_WORK REQUEST_. Every record is to be printed exactly as written, and any picture in it is skipped.

====

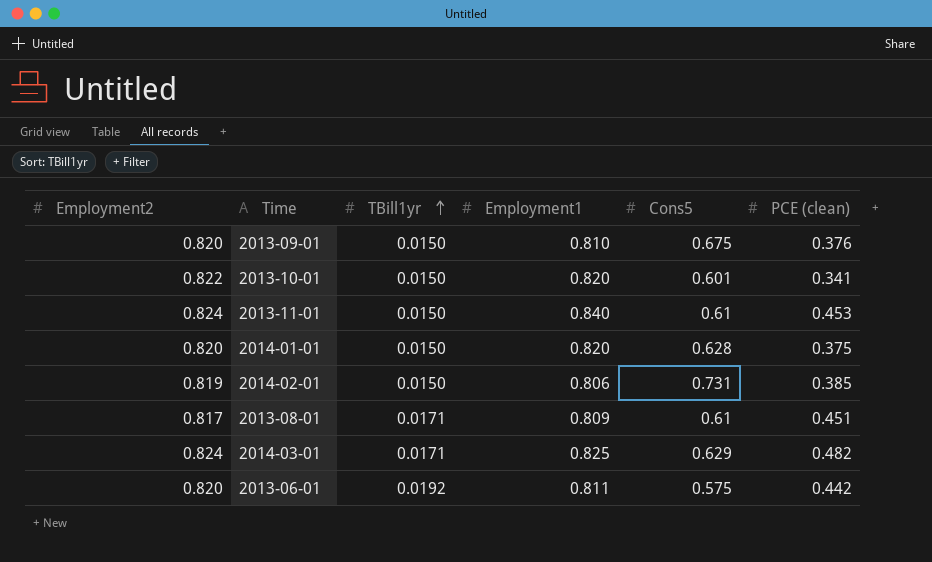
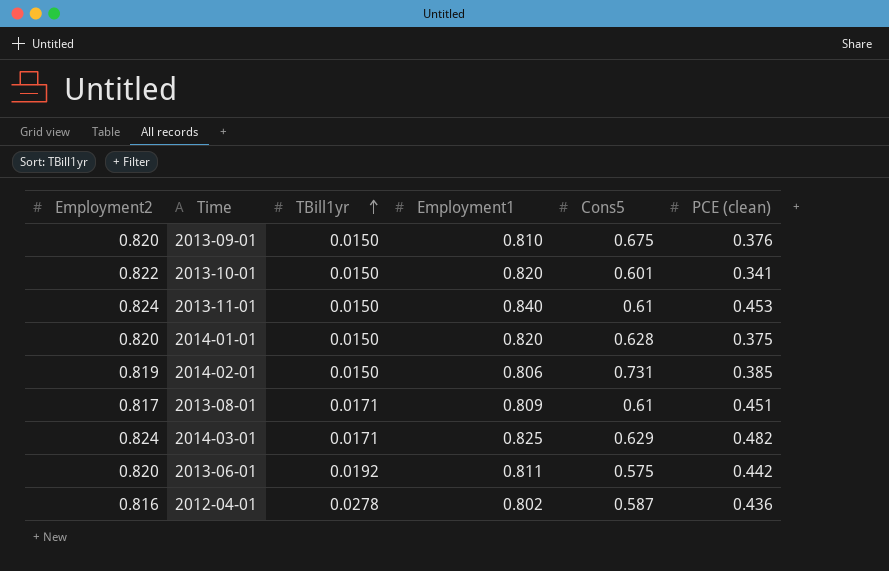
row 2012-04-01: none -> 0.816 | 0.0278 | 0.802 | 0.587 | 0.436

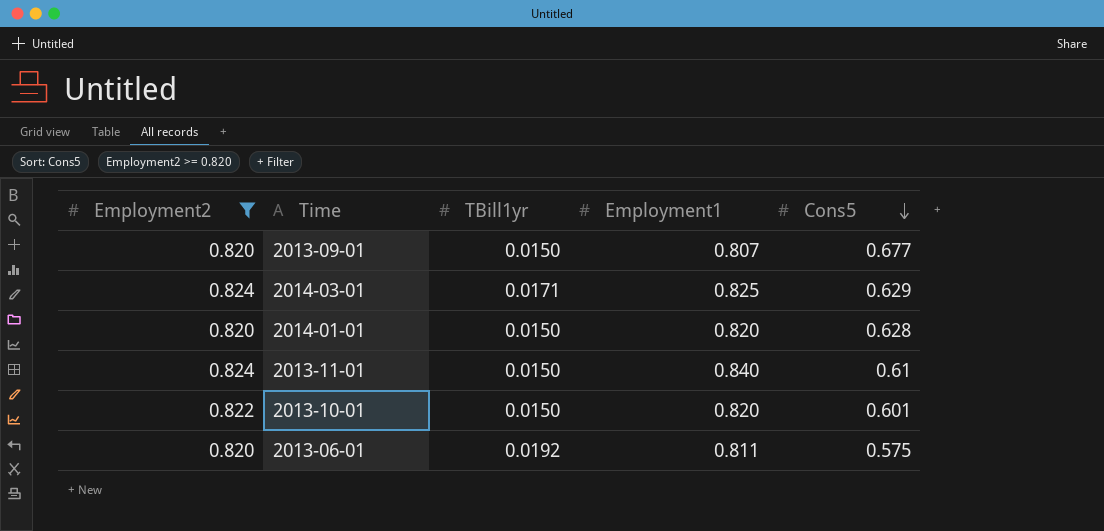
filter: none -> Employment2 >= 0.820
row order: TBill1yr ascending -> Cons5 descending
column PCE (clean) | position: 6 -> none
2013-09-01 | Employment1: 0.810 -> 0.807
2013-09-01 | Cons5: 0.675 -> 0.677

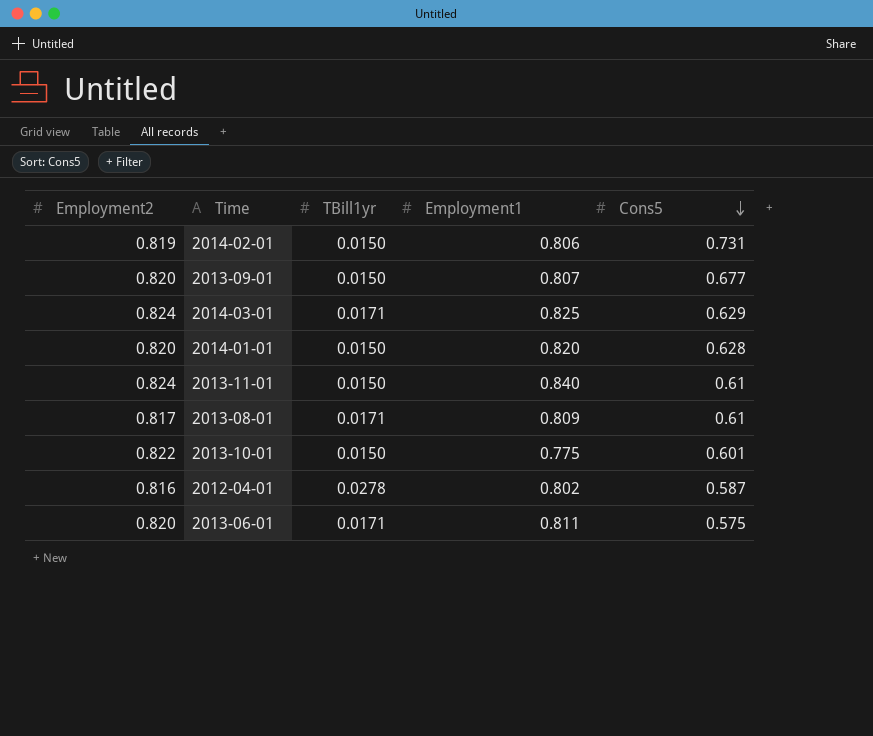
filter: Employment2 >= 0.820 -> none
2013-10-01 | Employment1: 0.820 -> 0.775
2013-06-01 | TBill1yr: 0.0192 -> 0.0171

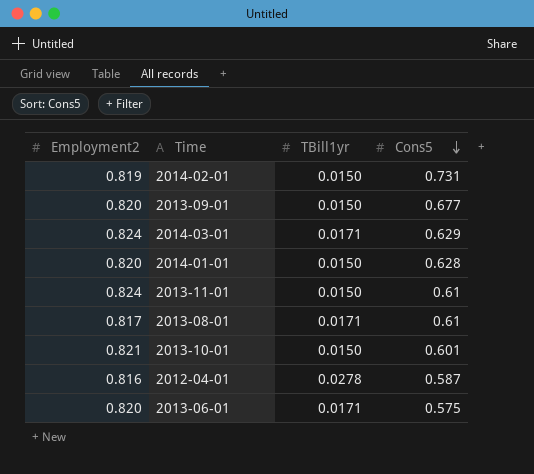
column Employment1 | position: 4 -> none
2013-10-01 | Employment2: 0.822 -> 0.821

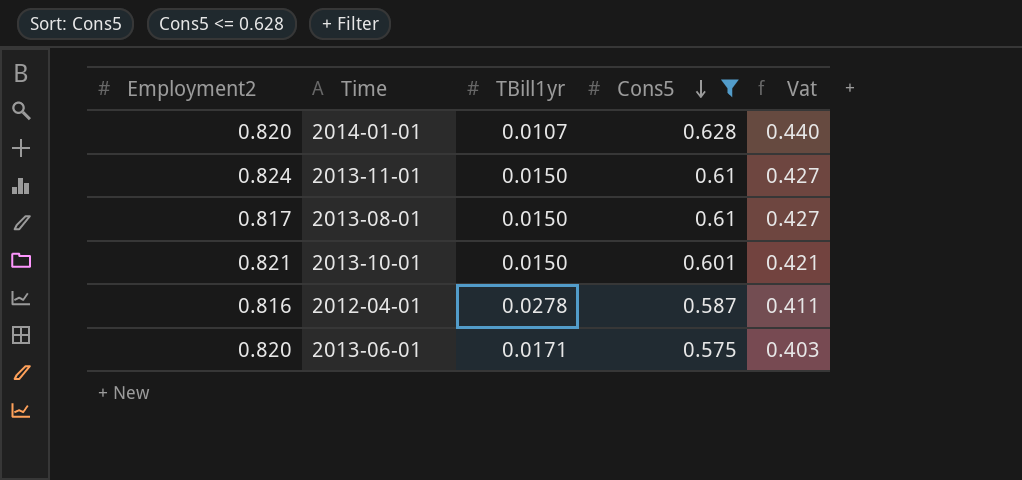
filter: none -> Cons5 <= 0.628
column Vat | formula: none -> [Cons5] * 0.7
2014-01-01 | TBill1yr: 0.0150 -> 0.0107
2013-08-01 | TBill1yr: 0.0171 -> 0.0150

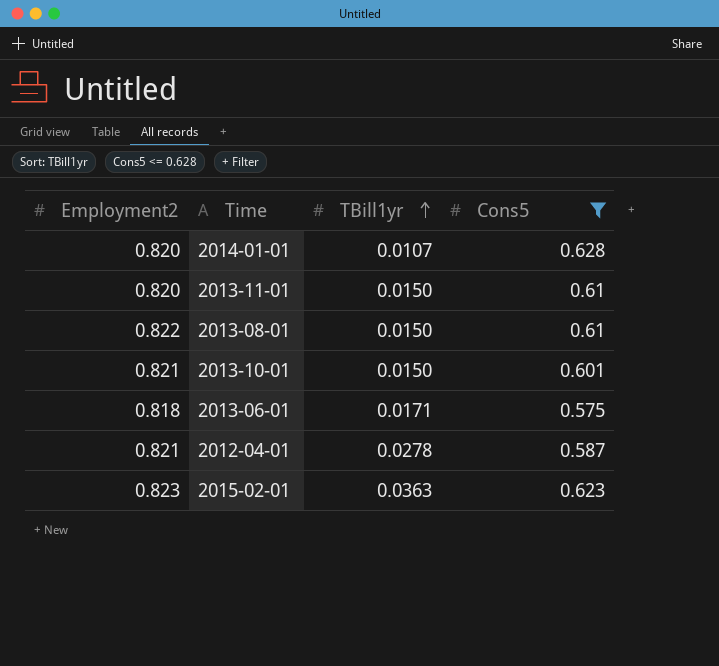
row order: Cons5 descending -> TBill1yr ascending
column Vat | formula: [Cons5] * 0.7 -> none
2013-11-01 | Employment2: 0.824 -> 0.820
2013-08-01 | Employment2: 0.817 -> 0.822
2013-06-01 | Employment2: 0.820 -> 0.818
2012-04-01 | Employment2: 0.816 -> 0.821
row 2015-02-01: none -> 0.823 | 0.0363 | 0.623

====

_EXERCISE ANSWER_.
row 2012-04-01: none -> 0.816 | 0.0278 | 0.802 | 0.587 | 0.436

filter: none -> Employment2 >= 0.820
row order: TBill1yr ascending -> Cons5 descending
column PCE (clean) | position: 6 -> none
2013-09-01 | Employment1: 0.810 -> 0.807
2013-09-01 | Cons5: 0.675 -> 0.677

filter: Employment2 >= 0.820 -> none
2013-10-01 | Employment1: 0.820 -> 0.775
2013-06-01 | TBill1yr: 0.0192 -> 0.0171

column Employment1 | position: 4 -> none
2013-10-01 | Employment2: 0.822 -> 0.821

filter: none -> Cons5 <= 0.628
column Vat | formula: none -> [Cons5] * 0.7
2014-01-01 | TBill1yr: 0.0150 -> 0.0107
2013-08-01 | TBill1yr: 0.0171 -> 0.0150

row order: Cons5 descending -> TBill1yr ascending
column Vat | formula: [Cons5] * 0.7 -> none
2013-11-01 | Employment2: 0.824 -> 0.820
2013-08-01 | Employment2: 0.817 -> 0.822
2013-06-01 | Employment2: 0.820 -> 0.818
2012-04-01 | Employment2: 0.816 -> 0.821
row 2015-02-01: none -> 0.823 | 0.0363 | 0.623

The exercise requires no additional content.